• **Provided data**
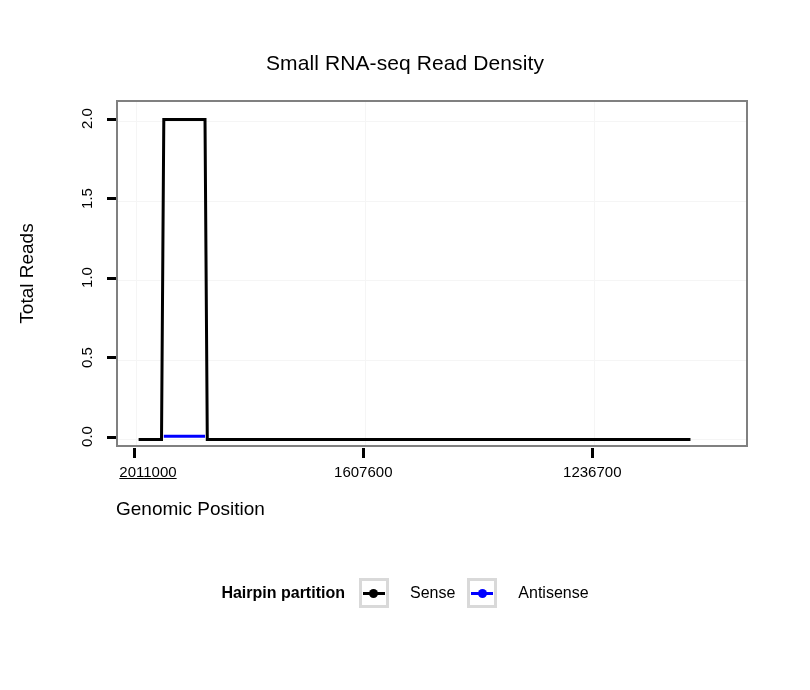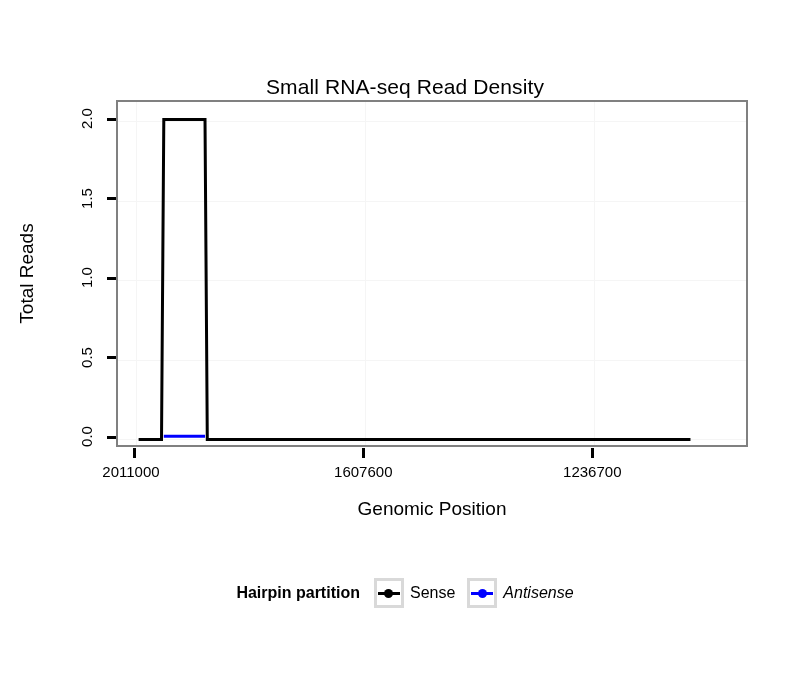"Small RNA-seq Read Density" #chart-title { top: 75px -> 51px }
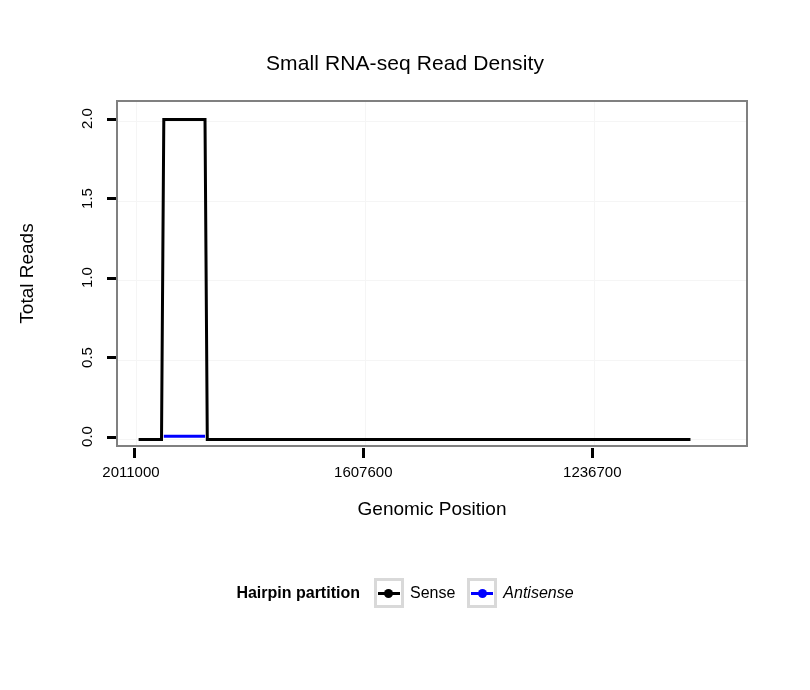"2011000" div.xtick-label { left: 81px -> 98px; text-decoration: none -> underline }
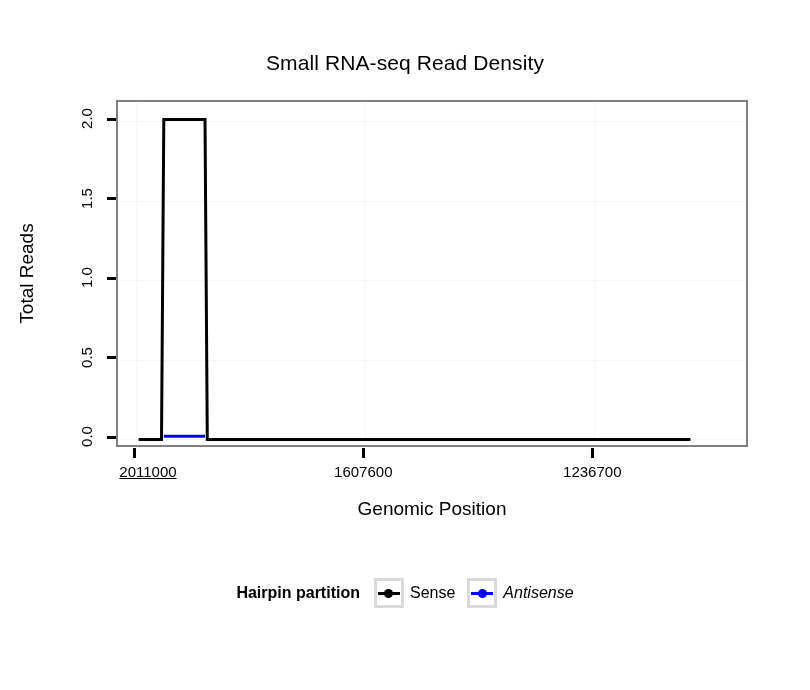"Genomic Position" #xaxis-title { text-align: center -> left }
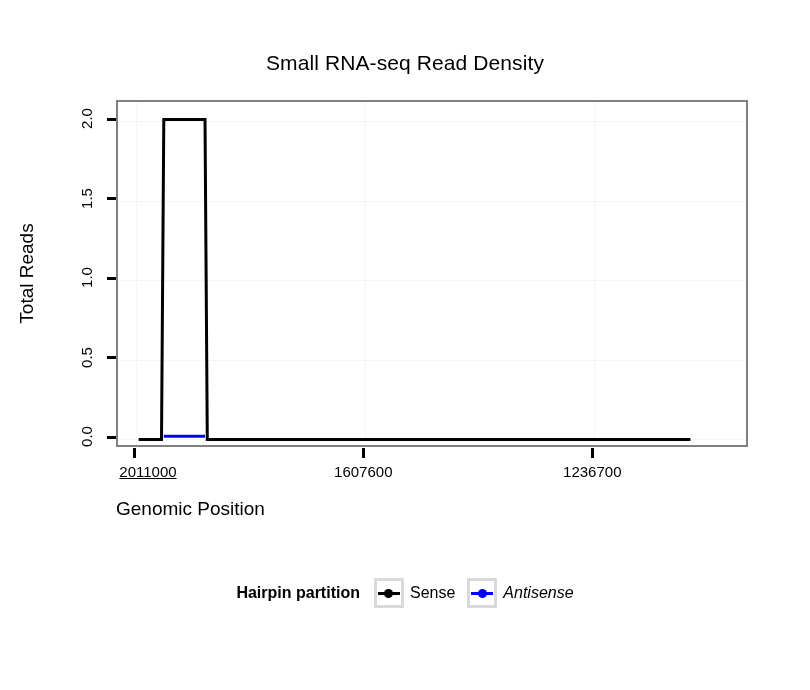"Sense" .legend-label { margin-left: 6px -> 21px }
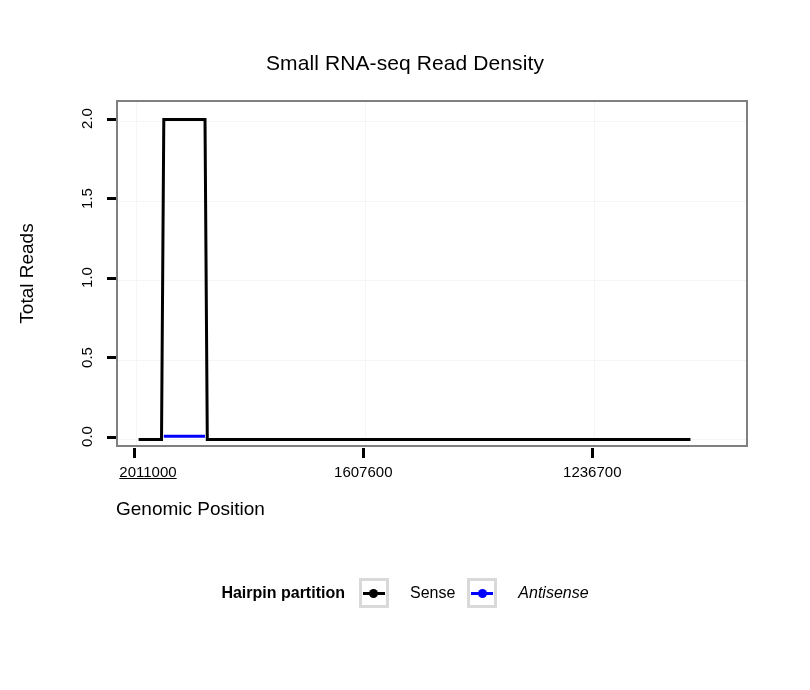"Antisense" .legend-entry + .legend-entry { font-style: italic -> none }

• **What the exercise asks**
Could you write out the whole listing exactly, dropping the pictures?

• **Your solution**
"Small RNA-seq Read Density" #chart-title { top: 75px -> 51px }
"2011000" div.xtick-label { left: 81px -> 98px; text-decoration: none -> underline }
"Genomic Position" #xaxis-title { text-align: center -> left }
"Sense" .legend-label { margin-left: 6px -> 21px }
"Antisense" .legend-entry + .legend-entry { font-style: italic -> none }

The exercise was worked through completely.